High-Security LEED Silver

SALINAS, Calif. — The greening of corrections in California continues with a new $20 million mental health facility in Salinas, the first new state prison building to achieve LEED Silver certification.
 
The USGBC awarded LEED Silver certification to the 36,000-square-foot mental health treatment facility in recognition of a range of sustainability strategies and cost-saving measures, which are projected to cut water use in half and reduce energy consumption by one-third, officials say.
 
The Department of Corrections and Rehabilitation opened the treatment facility at the Salinas Valley State Prison campus in April 2009. It has 64 beds arranged in four 16-cell units and delivers more than 31,000 square feet of housing space.
 
The facility earned 33 points under LEED’s New Construction v2.1 rating system.
 
“CDCR has shown leadership in conserving energy on a grand scale, through reducing electricity usage to saving water,” says department Secretary Matthew Cate.
 
Gov.
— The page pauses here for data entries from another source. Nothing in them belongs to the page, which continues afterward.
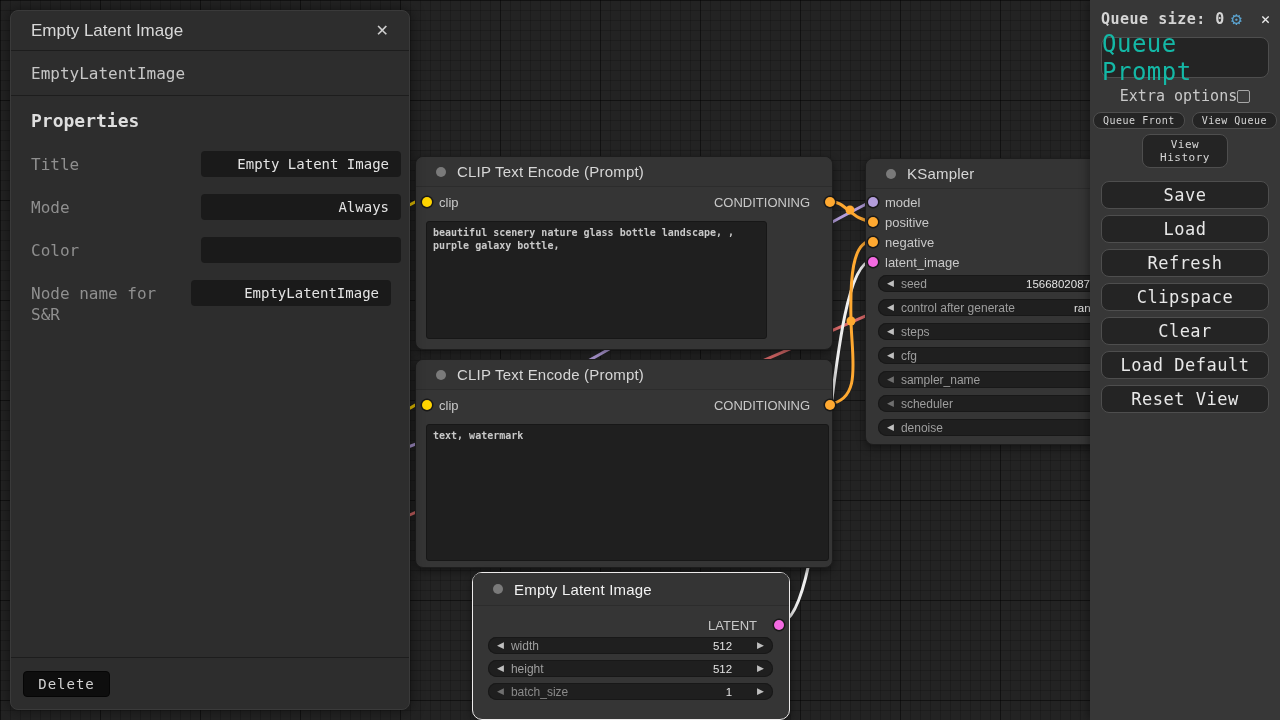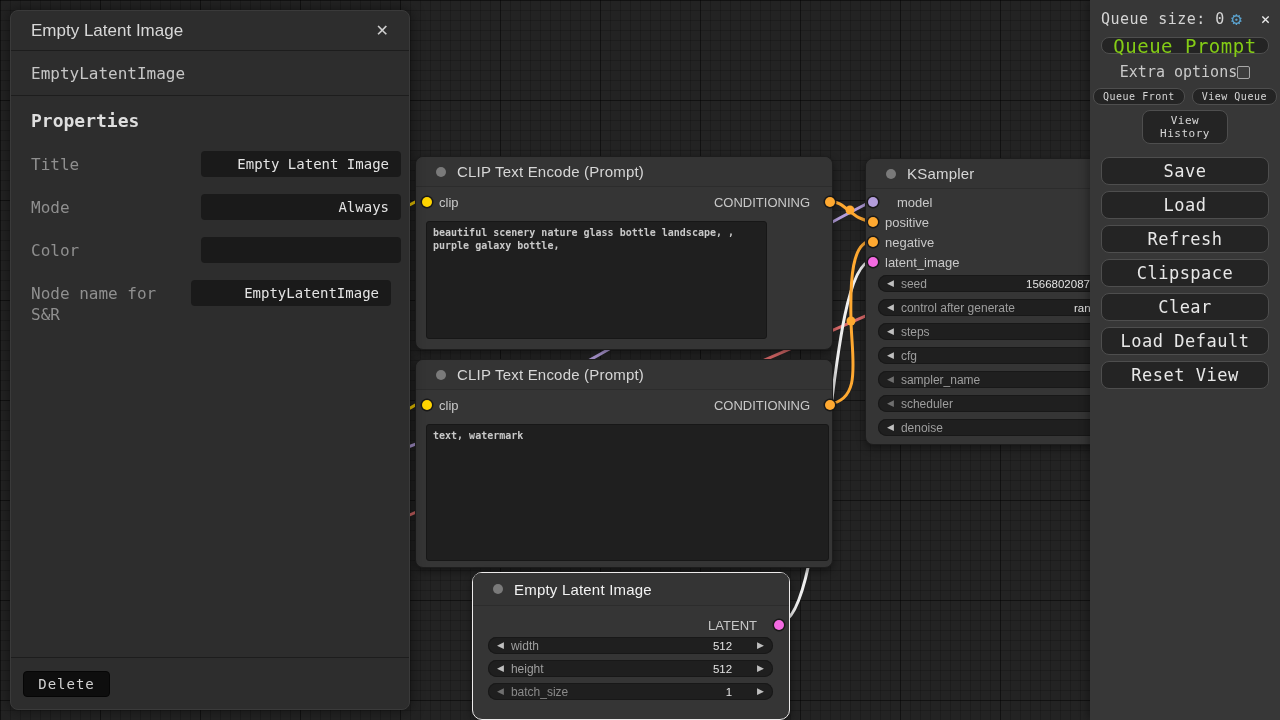"Queue size: 0" .queue-size { font-weight: none -> bold }
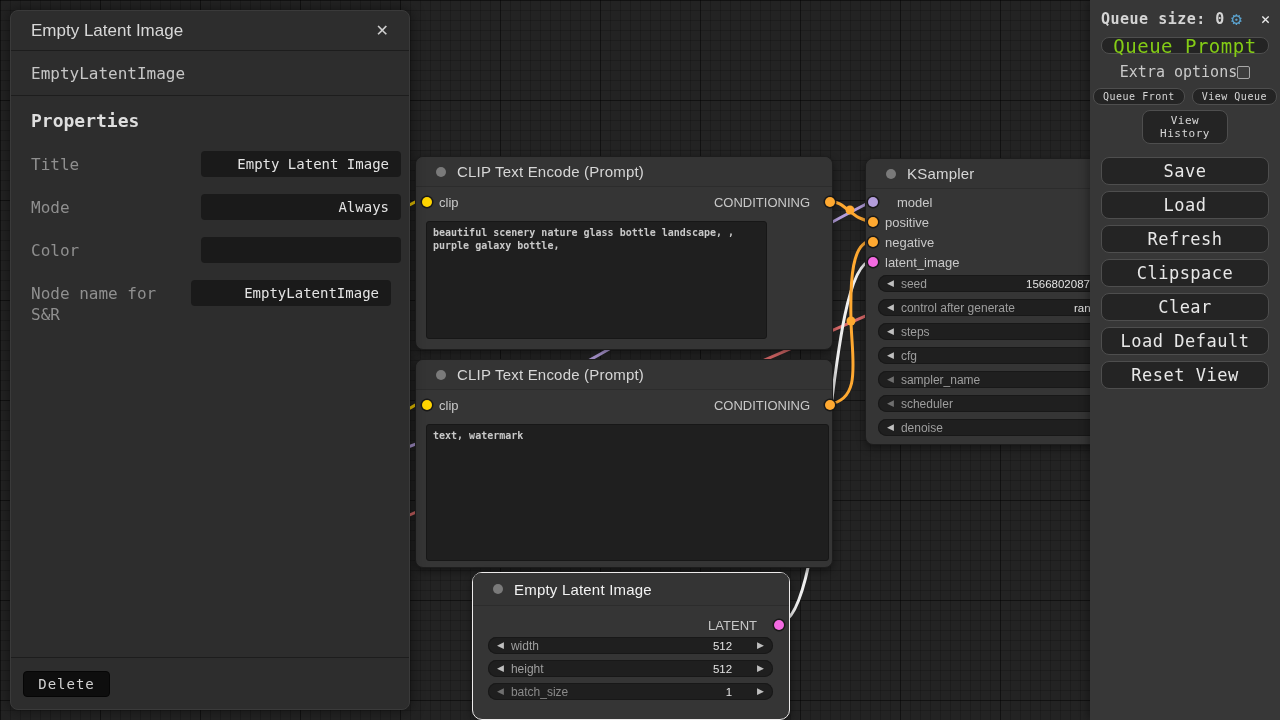"Queue Prompt" .btn-queue-prompt { color: #84cc16 -> #14b8a6; font-size: 19px -> 24px; height: 17px -> 41px }
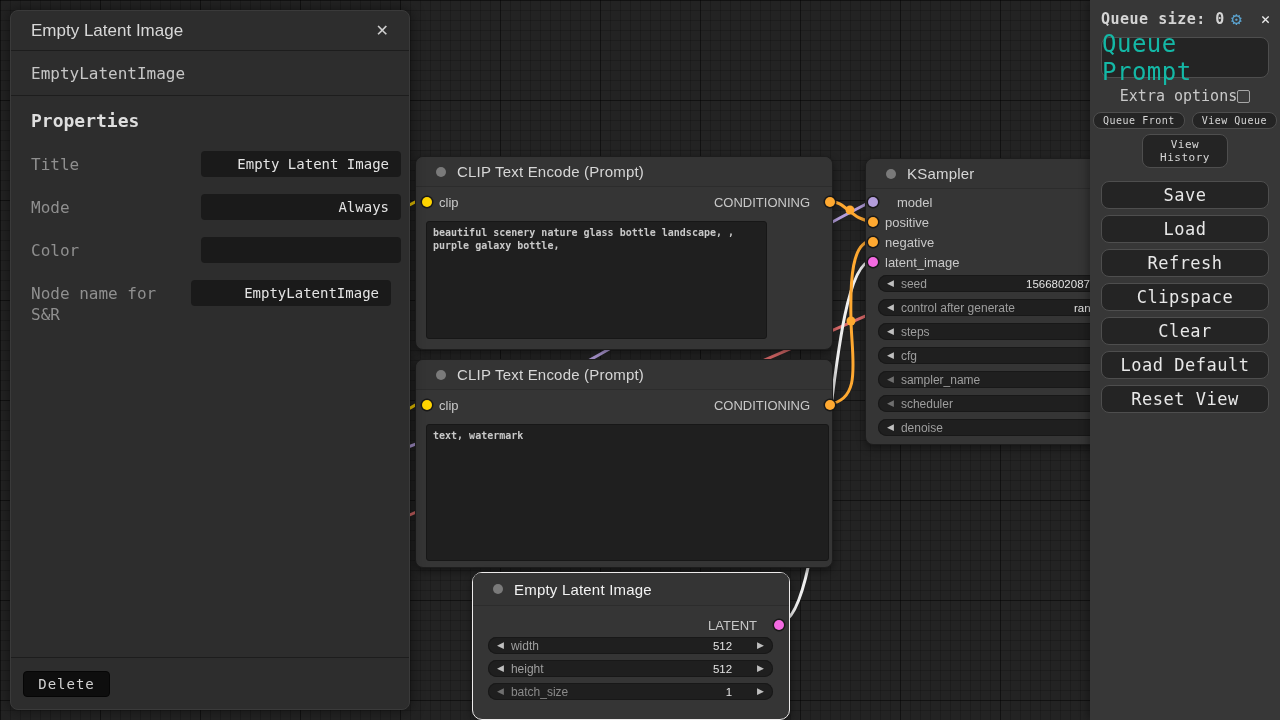"model" span.port-label { left: 31px -> 19px }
Arnold Schwarzenegger’s Executive Order S-20-04 mandates a sustainable approach for the design, construction and operation of all new state-owned buildings, requiring a minimum of basic LEED certification.
 
The SVSP campus has two 270-bed units and two 180-bed units that house minimum- to maximum-security inmates, a 100-cell standalone administrative segregation unit and a correctional treatment center.
 
The campus also accommodates special-needs inmates under the department’s Disability Placement Program and the Salinas Valley Psychiatric Program, a division of the Department of Mental Health with a stand-alone housing unit and two retrofitted 180-bed housing units within the secured perimeter.
 
The new treatment facility came in almost $100,000 under budget and will use an estimated 37 percent less energy than comparable buildings not designed to LEED standards. Low-flow fixtures will help the facility consume 56 percent less potable water, which is of particular value considering the area’s arid climate.
 
A vacuum sewer system — another first for the state prison system — is projected to reduce sewage throughput by an estimated 70 percent compared to baseline consumption for a similarly sized conventional facility, officials say.
 
Reducing the amount of wastewater negated the need for the city to upgrade the municipal wastewater treatment plant, which was already operating at capacity. The project team also implemented a comprehensive recycling program that diverted 92 percent of construction waste (868,000 tons) from landfills, according to reports.
 
In addition to program management services, Kitchell CEM provided design review, value engineering and cost-estimating services.
 
“We are very proud to have met the challenge of successfully leading the design of CDCR’s first LEED facility,” says George Dyckes, Kitchell deputy program manager. “We set the standard for this and future CDCR projects by reducing water usage by half and energy usage by a third.”
 
The project team included Kitchell CEM, Nacht & Lewis Architects and general contractor Roebbelen Contracting Inc. Mechanical and electrical engineering services were provided by Capital Engineering and CB Engineering, respectively.
 
Green Building Services assisted the project team with establishing the sustainability objectives and the LEED certification process, which is the nationally accepted benchmark for the design, construction and operation of high-performance green buildings.
 
Prospective LEED-certified projects are evaluated across five key performance categories — sustainable site development, water savings, energy efficiency, materials selection and indoor environmental quality — for environmental and human impacts.
 
The project team reviewed and evaluated the sustainable design features that could be achieved based on feasibility and cost, documenting the incremental cost of LEED certification to create an data source for future projects.
 
“We developed a spreadsheet to track the cost of each LEED credit that we considered pursuing,” Dyckes says.
 
For example, stakeholders considered a rainwater collection system as one possible means of reducing water usage and waste. However, a simple cost-benefit analysis deemed the estimated $1 million installation in pursuit of one LEED credit was not cost effective, officials say. In contrast, the projected $300,000 installation of an overhead vacuum plumbing system, which can reduce overall water usage by up to 50 percent, was judged a cost-effective way to gain four LEED credits.